From: Ricardo Wurmus <rekado <at> elephly.net>
To: bug-guix <at> gnu.org
Subject: guix-daemon fails to copy 4+GB file to store
Date: Sat, 11 May 2024 12:52:53 +0200
[Message part 1 (text/plain, inline)]
The guix-daemon's libutil/util.cc uses copy_file_range to copy a
downloaded file into the store.  copy_file_range fails on files larger
than 4GB with an error like this:

    guix build: error: short write in copy_file_range `15' to `16': No such file or directory

The man page for copy_file_range says that it could return EFBIG when
the range exceeds the maximum range.  The daemon code does not check any
limits and will attempt to copy the whole file.

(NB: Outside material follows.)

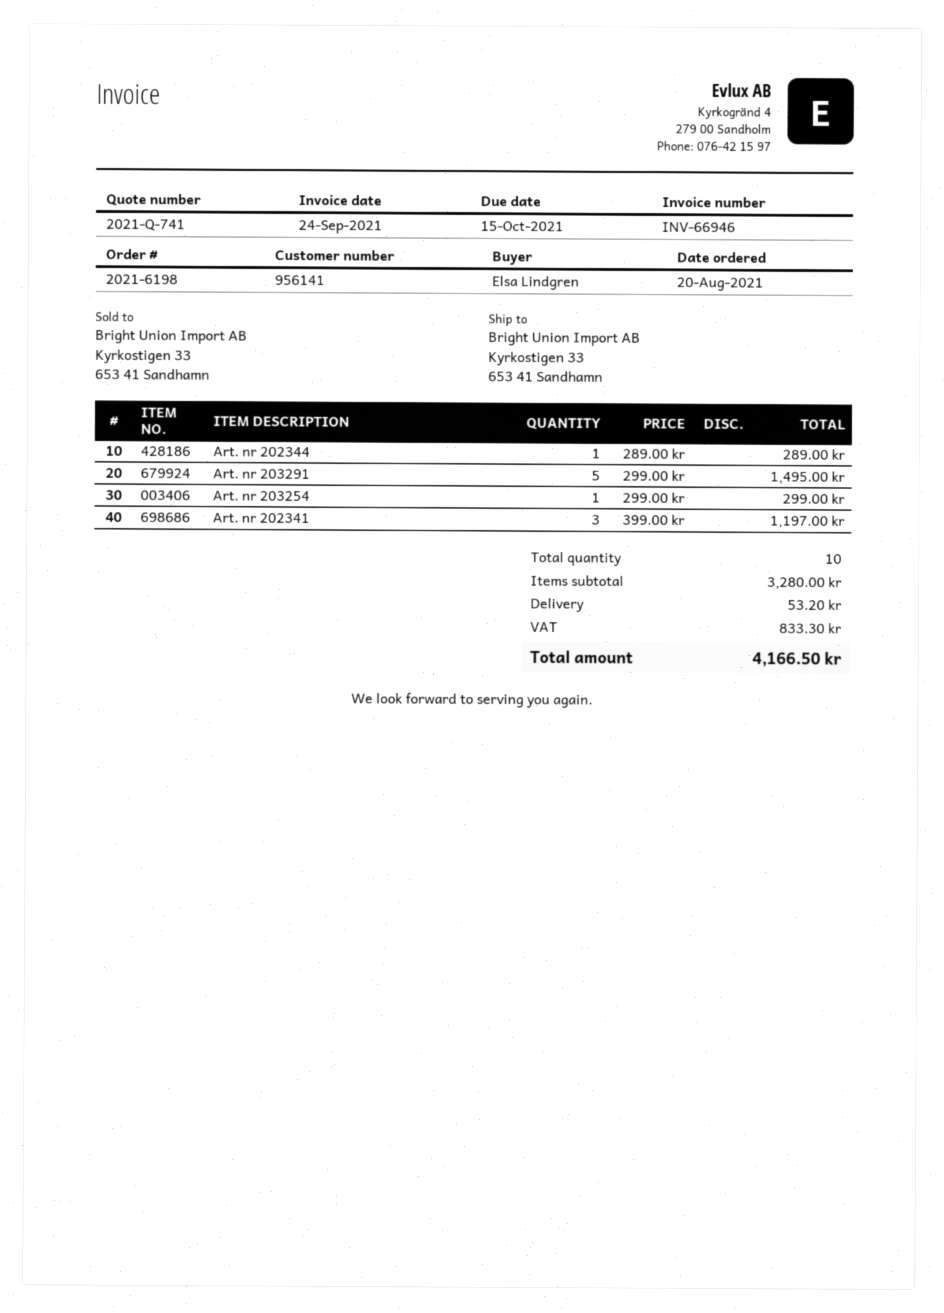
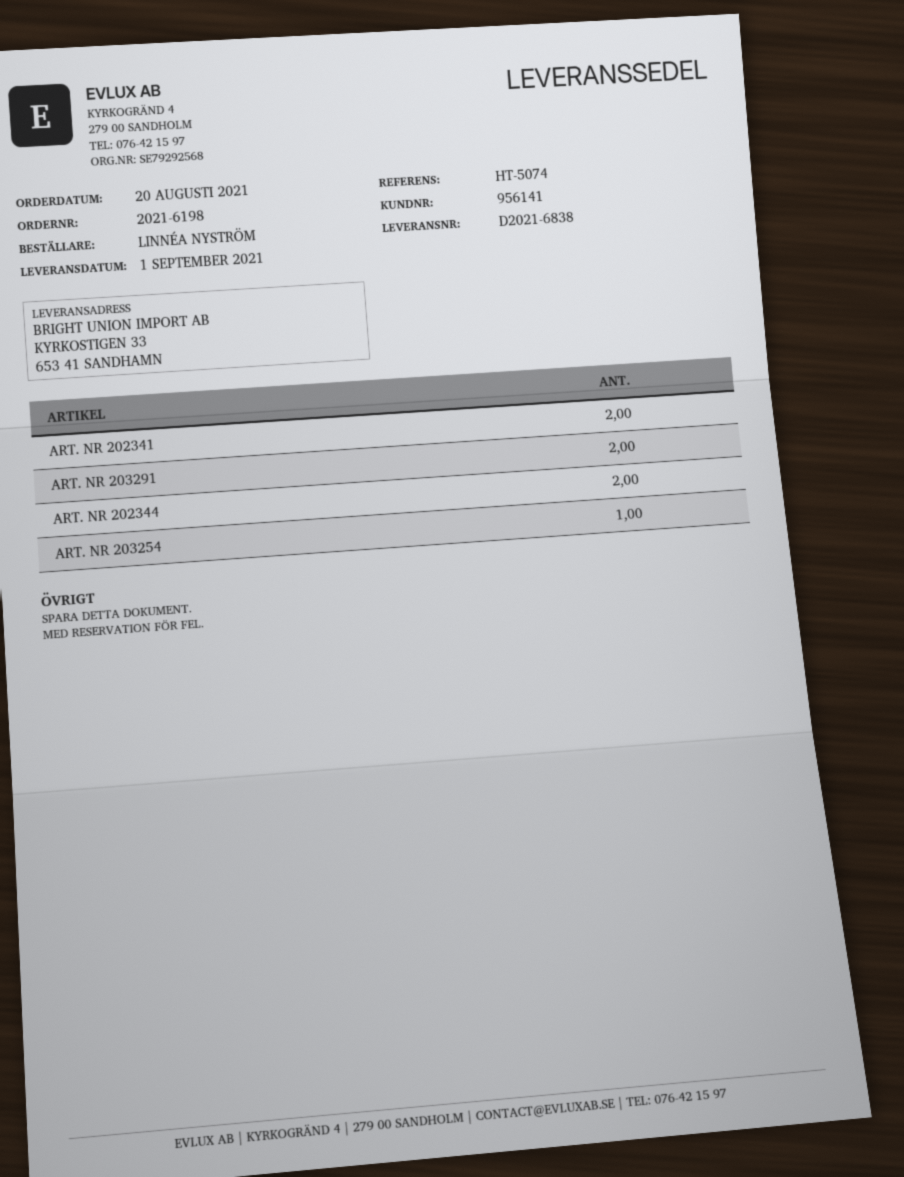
ordered by: Elsa Lindgren -> LINNÉA NYSTRÖM
Art. nr 202344: 1 -> 2
Art. nr 203291: 5 -> 2
Art. nr 202341: 3 -> 2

I believe our code ought to check the value of st.size and fall back to
a boring copy if it exceeds some "reasonable" value.

This is where copy_file_range is used:
https://git.savannah.gnu.org/cgit/guix.git/tree/nix/libutil/util.cc#n382

Here is a little reproducer:

[bug.scm (text/plain, inline)]
(use-modules (guix download)
             (guix packages)
             (guix build-system trivial))

(package
  (name "chungus")
  (version "1")
  (source
   (origin
     (method url-fetch)
     (uri "http://localhost:1111/chungus")
     (sha256
      (base32 "0nx67d4ls2nfwcfdmg81vf240z6lpwpdqypssr1wzn3hyz4szci4"))))
  (build-system trivial-build-system)
  (home-page "")
  (synopsis "")
  (description "")
  (license #f))
[Message part 3 (text/plain, inline)]
--8<---------------cut here---------------start------------->8---
# generate a big file
dd bs=1M count=4096 if=/dev/zero of=/tmp/chungus
# serve it
guix shell woof -- woof -i 127.0.0.1 -p 1111 -c 1 /tmp/chungus
# build the source derivation
guix build --no-grafts -Sf bug.scm
# observe the error
# guix build: error: short write in copy_file_range `15' to `16': No such file or directory
--8<---------------cut here---------------end--------------->8---

-- 
Ricardo

Information forwarded to bug-guix <at> gnu.org:
bug#70877; Package guix. (Sun, 12 May 2024 07:14:01 GMT) Full text and rfc822 format available.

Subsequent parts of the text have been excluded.